简体繁体 English

确定两个单词是否来自 Python 中的同一个词根

[英]Determining if two words are derived from the same root in Python

原文 2017-12-29 18:01:19 2 1 python/ nlp/ nltk/ wordnet

I'd like to write a function same_base(word1, word2) that returns True when word1 and word2 are two English words derived from the same root word.我想编写一个函数same_base(word1, word2) ，当word1和word2是源自同一个词根的两个英文单词时，它返回True 。 I realize that words can have multiple senses;我意识到单词可以有多种含义； I want the algorithm to be overzealous, returning True whenever it is possible to view the words as originating from the same place.我希望算法过于热心，只要有可能将单词视为来自同一个地方，就返回True 。 Some false positives are OK;一些误报是可以的； false negatives are not.假阴性不是。

Typically, stemming and lemmatization would be used for this.通常，词干提取和词形还原将用于此目的。 Here's what I've tried:这是我尝试过的：

Check if the words stem to the same thing, using, for instance, the Porter Stemmer.检查单词是否词干相同，例如使用 Porter Stemmer。 This doesn't catch sung and sing , dig and dug , medication and medicine .这不叫sung又sing ， dig又dug ， medication medicine 。
Check if the words lemmatize to the same thing.检查单词是否词形还原为同一事物。 It's unclear what arguments to pass to the lemmatizer (ie, for part of speech).目前尚不清楚将哪些参数传递给词形还原器（即词性）。 The WordNet lemmatizer, at least, seems to be too conservative.至少 WordNet lemmatizer 似乎太保守了。

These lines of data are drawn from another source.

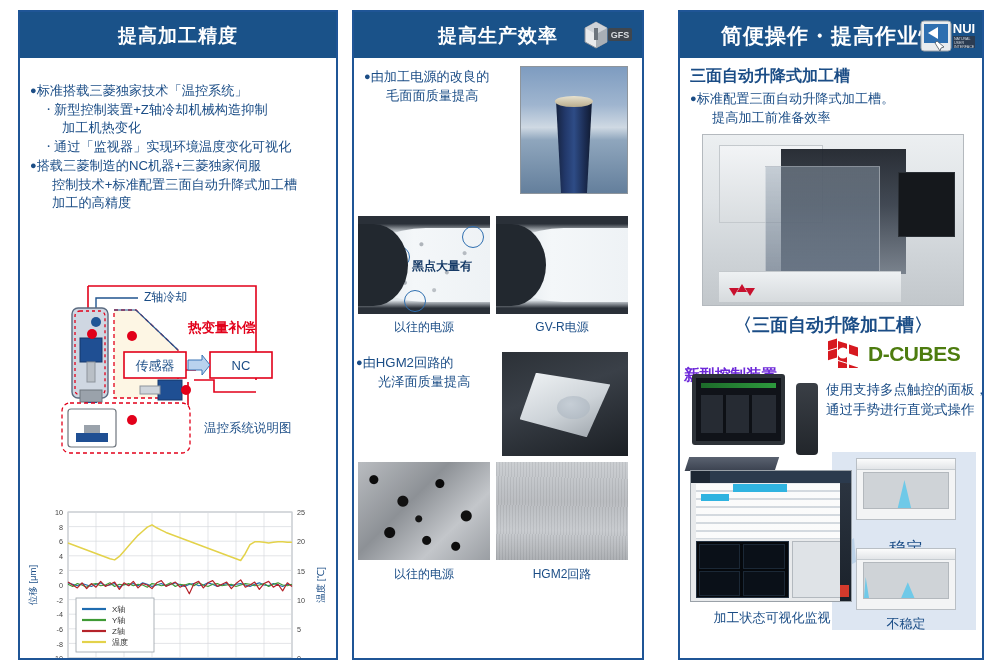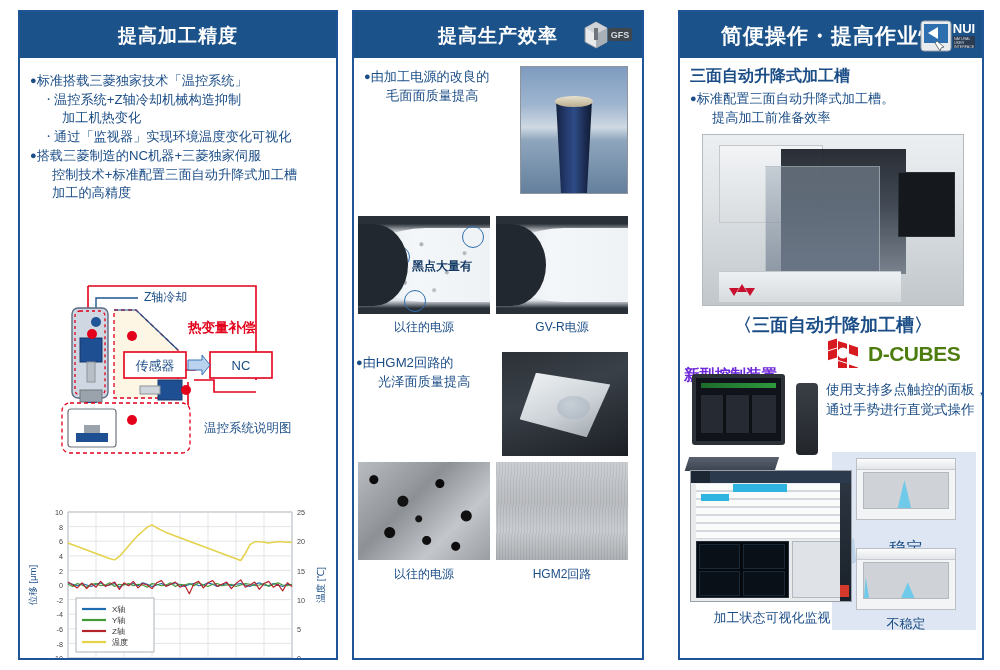--- a/index.html
+++ b/index.html
@@ -316,23 +316,23 @@
 <body>
 
 <div class="page">
 
   <section class="panel" id="panel-1">
     <div class="panel-header">
       <span class="htitle">提高加工精度</span>
     </div>
     <div class="panel-body">
 
-      <div class="txt" style="margin-top:6px;">
+      <div class="txt" style="margin-top:16px;">
         <span class="l"><span class="bullet">●</span><span>标准搭载三菱独家技术「温控系统」</span></span>
-        <span class="l ind1"><span class="bullet">・</span><span>温控系统+Z轴冷却机械构造抑制</span></span>
+        <span class="l ind1"><span class="bullet">・</span><span>新型控制装置+Z轴冷却机械构造抑制</span></span>
         <span class="l ind3"><span>加工机热变化</span></span>
         <span class="l ind1"><span class="bullet">・</span><span>通过「监视器」实现环境温度变化可视化</span></span>
         <span class="l"><span class="bullet">●</span><span>搭载三菱制造的NC机器+三菱独家伺服</span></span>
         <span class="l ind2"><span>控制技术+标准配置三面自动升降式加工槽</span></span>
         <span class="l ind2"><span>加工的高精度</span></span>
       </div>
 
       <div class="diagram">
         <svg width="300" height="190" viewBox="0 0 300 190">
 

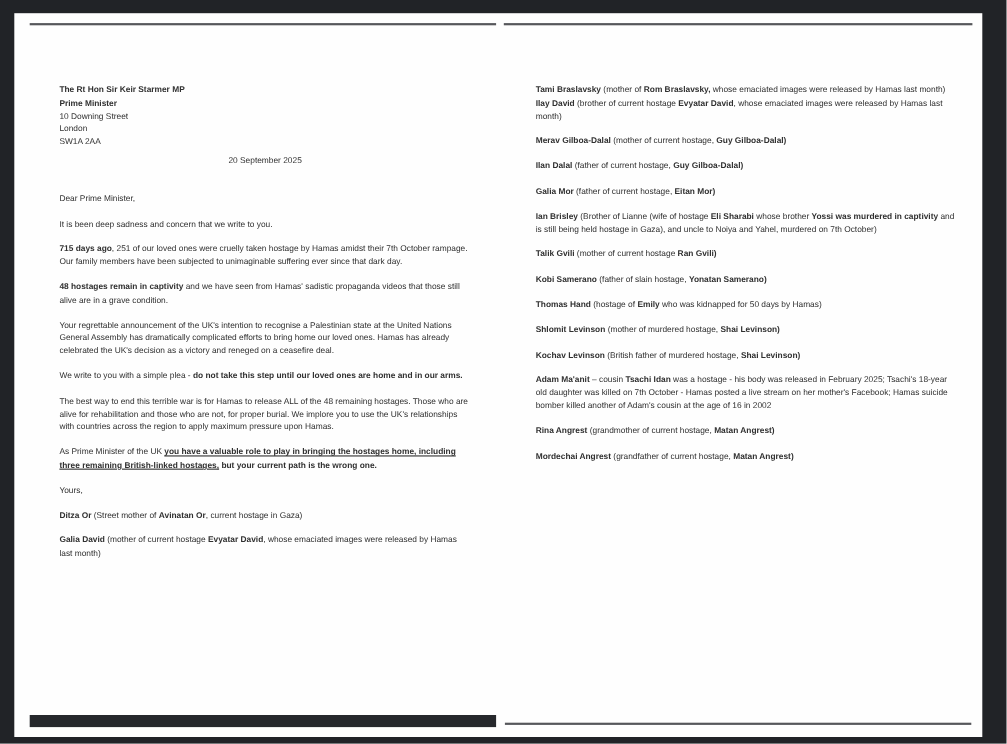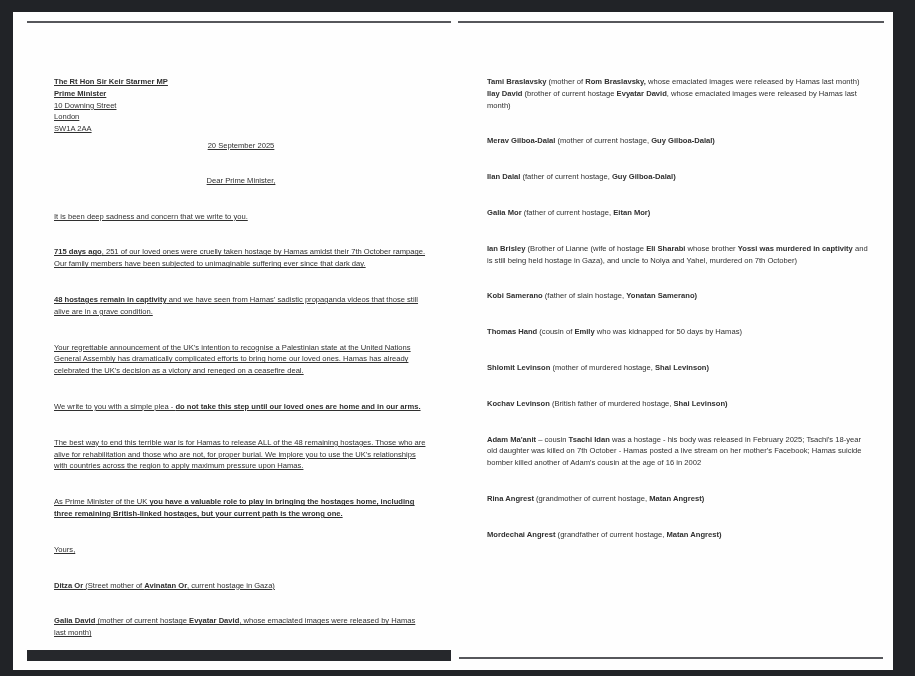--- a/index.html
+++ b/index.html
@@ -19,36 +19,36 @@
   #bar-bottom-left{left:14px;top:638px;width:424px;height:11px;}
   #rule-bottom-right{left:446px;top:645px;width:424px;height:2px;}
   .col{
     position:absolute;top:64px;
     font-size:7.6px;line-height:11.8px;color:#303030;
     letter-spacing:0;
   }
   #col-left{left:41px;width:374px;}
   #col-right{left:474px;width:384px;}
   .p{margin:0;padding:0;}
-  .p.para{margin-top:24px;}
-  .p.opening{margin-top:23px;text-align:center;}
+  .p.para{margin-top:11px;}
+  .p.opening{margin-top:23px;}
   .p.date{margin-top:5px;text-align:center;}
   .b{font-weight:bold;}
   .u{text-decoration:underline;}
 </style>
 </head>
 <body style="background: rgb(33, 35, 39);">
 
 <div class="canvas" style="background: rgb(254, 254, 254);">
   <div class="rule" id="rule-top-left" style="background: rgb(86, 87, 91);"></div>
   <div class="rule" id="rule-top-right" style="background: rgb(86, 87, 91);"></div>
   <div class="bar" id="bar-bottom-left" style="background: rgb(38, 40, 44);"></div>
   <div class="rule" id="rule-bottom-right" style="background: rgb(86, 87, 91);"></div>
 
-  <div class="col" id="col-left" style="color: rgb(48, 48, 48); text-decoration: underline;">
+  <div class="col" id="col-left" style="color: rgb(48, 48, 48);">
       <div class="p tight"><span class="b">The Rt Hon Sir Keir Starmer MP</span></div>
       <div class="p tight"><span class="b">Prime Minister</span></div>
       <div class="p tight"><span>10 Downing Street</span></div>
       <div class="p tight"><span>London</span></div>
       <div class="p tight"><span>SW1A 2AA</span></div>
       <div class="p date"><span>20 September 2025</span></div>
       <div class="p opening"><span>Dear Prime Minister,</span></div>
       <div class="p para"><span>It is been deep sadness and concern that we write to you.</span></div>
       <div class="p para"><span class="b">715 days ago</span><span>, 251 of our loved ones were cruelly taken hostage by Hamas amidst their 7th October rampage. Our family members have been subjected to unimaginable suffering ever since that dark day.</span></div>
       <div class="p para"><span class="b">48 hostages remain in captivity</span><span> and we have seen from Hamas' sadistic propaganda videos that those still alive are in a grave condition.</span></div>
@@ -60,21 +60,22 @@
       <div class="p para"><span class="b">Ditza Or</span><span> (Street mother of </span><span class="b">Avinatan Or</span><span>, current hostage in Gaza)</span></div>
       <div class="p para"><span class="b">Galia David</span><span> (mother of current hostage </span><span class="b">Evyatar David</span><span>, whose emaciated images were released by Hamas last month)</span></div>
     </div>
   <div class="col" id="col-right" style="color: rgb(48, 48, 48);">
       <div class="p tight"><span class="b">Tami Braslavsky</span><span> (mother of </span><span class="b">Rom Braslavsky,</span><span> whose emaciated images were released by Hamas last month)</span></div>
       <div class="p tight"><span class="b">Ilay David</span><span> (brother of current hostage </span><span class="b">Evyatar David</span><span>, whose emaciated images were released by Hamas last month)</span></div>
       <div class="p para"><span class="b">Merav Gilboa-Dalal</span><span> (mother of current hostage, </span><span class="b">Guy Gilboa-Dalal)</span></div>
       <div class="p para"><span class="b">Ilan Dalal</span><span> (father of current hostage, </span><span class="b">Guy Gilboa-Dalal)</span></div>
       <div class="p para"><span class="b">Galia Mor</span><span> (father of current hostage, </span><span class="b">Eitan Mor)</span></div>
       <div class="p para"><span class="b">Ian Brisley</span><span> (Brother of Lianne (wife of hostage </span><span class="b">Eli Sharabi</span><span> whose brother </span><span class="b">Yossi was murdered in captivity</span><span> and is still being held hostage in Gaza), and uncle to Noiya and Yahel, murdered on 7th October)</span></div>
+      <div class="p para"><span class="b">Talik Gvili</span><span> (mother of current hostage </span><span class="b">Ran Gvili)</span></div>
       <div class="p para"><span class="b">Kobi Samerano</span><span> (father of slain hostage, </span><span class="b">Yonatan Samerano)</span></div>
-      <div class="p para"><span class="b">Thomas Hand</span><span> (cousin of </span><span class="b">Emily</span><span> who was kidnapped for 50 days by Hamas)</span></div>
+      <div class="p para"><span class="b">Thomas Hand</span><span> (hostage of </span><span class="b">Emily</span><span> who was kidnapped for 50 days by Hamas)</span></div>
       <div class="p para"><span class="b">Shlomit Levinson</span><span> (mother of murdered hostage, </span><span class="b">Shai Levinson)</span></div>
       <div class="p para"><span class="b">Kochav Levinson</span><span> (British father of murdered hostage, </span><span class="b">Shai Levinson)</span></div>
       <div class="p para"><span class="b">Adam Ma'anit</span><span> – cousin </span><span class="b">Tsachi Idan</span><span> was a hostage - his body was released in February 2025; Tsachi's 18-year old daughter was killed on 7th October - Hamas posted a live stream on her mother's Facebook; Hamas suicide bomber killed another of Adam's cousin at the age of 16 in 2002</span></div>
       <div class="p para"><span class="b">Rina Angrest</span><span> (grandmother of current hostage, </span><span class="b">Matan Angrest)</span></div>
       <div class="p para"><span class="b">Mordechai Angrest</span><span> (grandfather of current hostage, </span><span class="b">Matan Angrest)</span></div>
     </div>
 </div>
 
 </body></html>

Does such a tool exist?有这样的工具吗？ Do I just need an extremely aggressive stemmer / lemmatizer combo — and if so, where would I find one?我是否只需要一个非常激进的词干提取器/词形还原器组合——如果是这样，我在哪里可以找到一个？

1 个解决方案

The general task, as you've described it, is not possible from simple textual analysis of the input characters.正如您所描述的，一般任务不可能通过对输入字符的简单文本分析来实现。 English does not have consistent rules for handling words as they evolve.随着单词的发展，英语没有一致的处理单词的规则。 Yes, an excellent lemmatiser will solve the straightforward cases for you, those that can be discerned by applying transformations common within that POS (such as irregular verbs).是的，优秀的词形还原师会为您解决一些简单的案例，这些案例可以通过应用该 POS 中常见的转换（例如不规则动词）来辨别。

However, to eliminate false negatives, you must have complete coverage of the word's basis;但是，要消除漏报，您必须完全覆盖单词的基础； complete will require etymology, especially in cases where the root word isn't in the English language, or perhaps doesn't appear in the shortened word itself. complete将需要词源学，特别是在词根不在英语中，或者可能不出现在缩短词本身中的情况下。

For instance, what software tool could tell you that dis and speculum have the same root ( specere ), but that species does not?例如，什么软件工具可以告诉您dis和speculum具有相同的根（ specere ），但该species却没有？ How would you tell that gentle , gentile , genteel , and jaunty have the same root?你怎么知道gentle 、 gentile 、 genteel和jaunty有同一个词根？ You'll need the etymology to get 100% of the actual connections.您将需要词源来获得 100% 的实际联系。